If we had a "snapshot to texture" mechanism then that might reduce the 
memory copying of the work around technique.  I'd argue that we sort of 
do have something like that - it is the cache flag.  If a Node is cached 
then we do have a copy of it in a texture and that can help make the 
Blur Effect work more efficiently, but there may be some additional 
copies between textures if everything isn't set up right.  Still, that 
is an avenue for someone to check to see if there isn't a better way to 
achieve this effect in the short term...

There is the implication that one can add a shader to an overlay texture 
that will cause it to have a dynamic "blurred lens" effect.  I'm not 
familiar with how that would be done.  AFAIK, shaders work on inputs and 
produce an output which is transferred to the destination using the 
pixel transfer functions and you can't source the destination pixels in 
the shader in order to blur them.  I would imagine that the Mac/iOS 
technique is done by sourcing directly from the back buffer into the 
overlay texture using a blurring shader.  That gives the overlay texture 
a solid background that is a blurred copy of the back buffer.  They then 
draw the overlay contents (menu bar?) on top of that blurred background 
data and transfer the overlay texture back into the scene.  The blurred 
vision you are seeing is not "the pixels being blurred through the 
overlay texture" but rather a very quickly managed "blurred copy of" the 
data in the underlying buffer.  If the scene changes, then the entire 
process would need to be repeated on the new underlying pixels to get a 
new blurred copy of them as background in the overlay texture.  I can 
also imagine that they may have more direct support for blurring (there 
is an OpenGL EXT_convolution extension which we do not use - using our 
own convolution shaders instead - which may potentially work faster than 
what we do).  Also, they may be a little more efficient at managing the 
buffers involved in that dynamic operation (our Decora Effect engine 
isn't necessarily set up to use the "back buffer" as a source and so 
sometimes we may have to render parts of a scene an extra time specially 
to make an input texture for Decora).

If I'm understanding all of this correctly, then it seems that:

- it may be time to investigate tighter integration of Decora and Prism 
texture mechanisms (they use the same underlying objects, but don't have 
a good way to share pre-existing textures with each other).

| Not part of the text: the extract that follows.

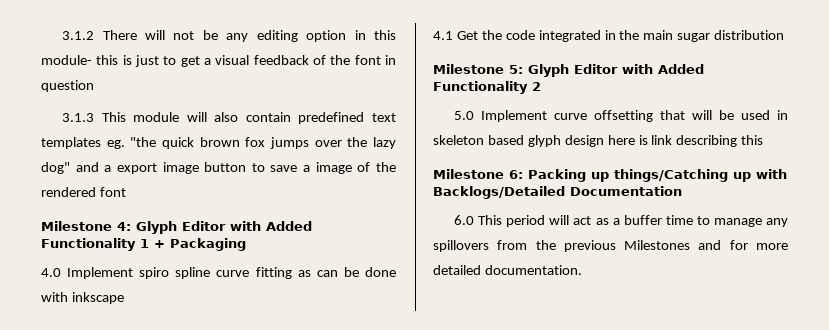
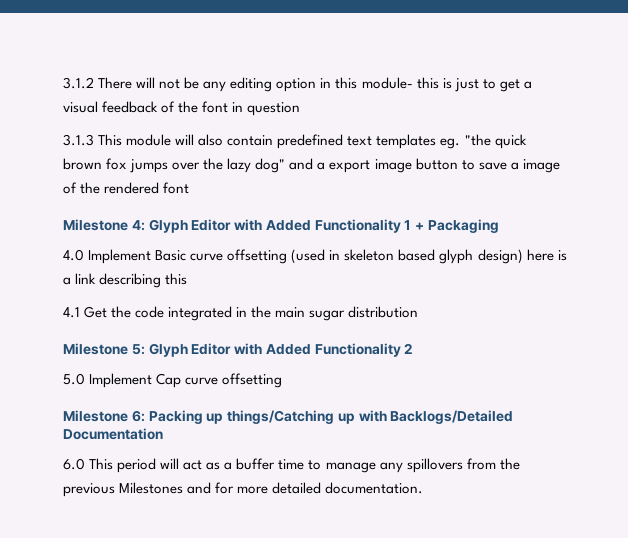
- 4.0 Implement spiro spline curve fitting as can be done with inkscape
+ 4.0 Implement Basic curve offsetting (used in skeleton based glyph design) here is a link describing this
- 5.0 Implement curve offsetting that will be used in skeleton based glyph design here is link describing this
+ 5.0 Implement Cap curve offsetting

- Node.cache may provide some additional short-term techniques for 
achieving this effect

- EXT_convolution may help us with performance if it is available

- if worse comes to worst, we might have to add "blurred parent" as a 
direct feature of a Node to streamline the processing of this effect, 
but hopefully we can get there with some combination of the above.

Or, if someone can enlighten me on some techniques they may be using 
that I'm not familiar with - please do!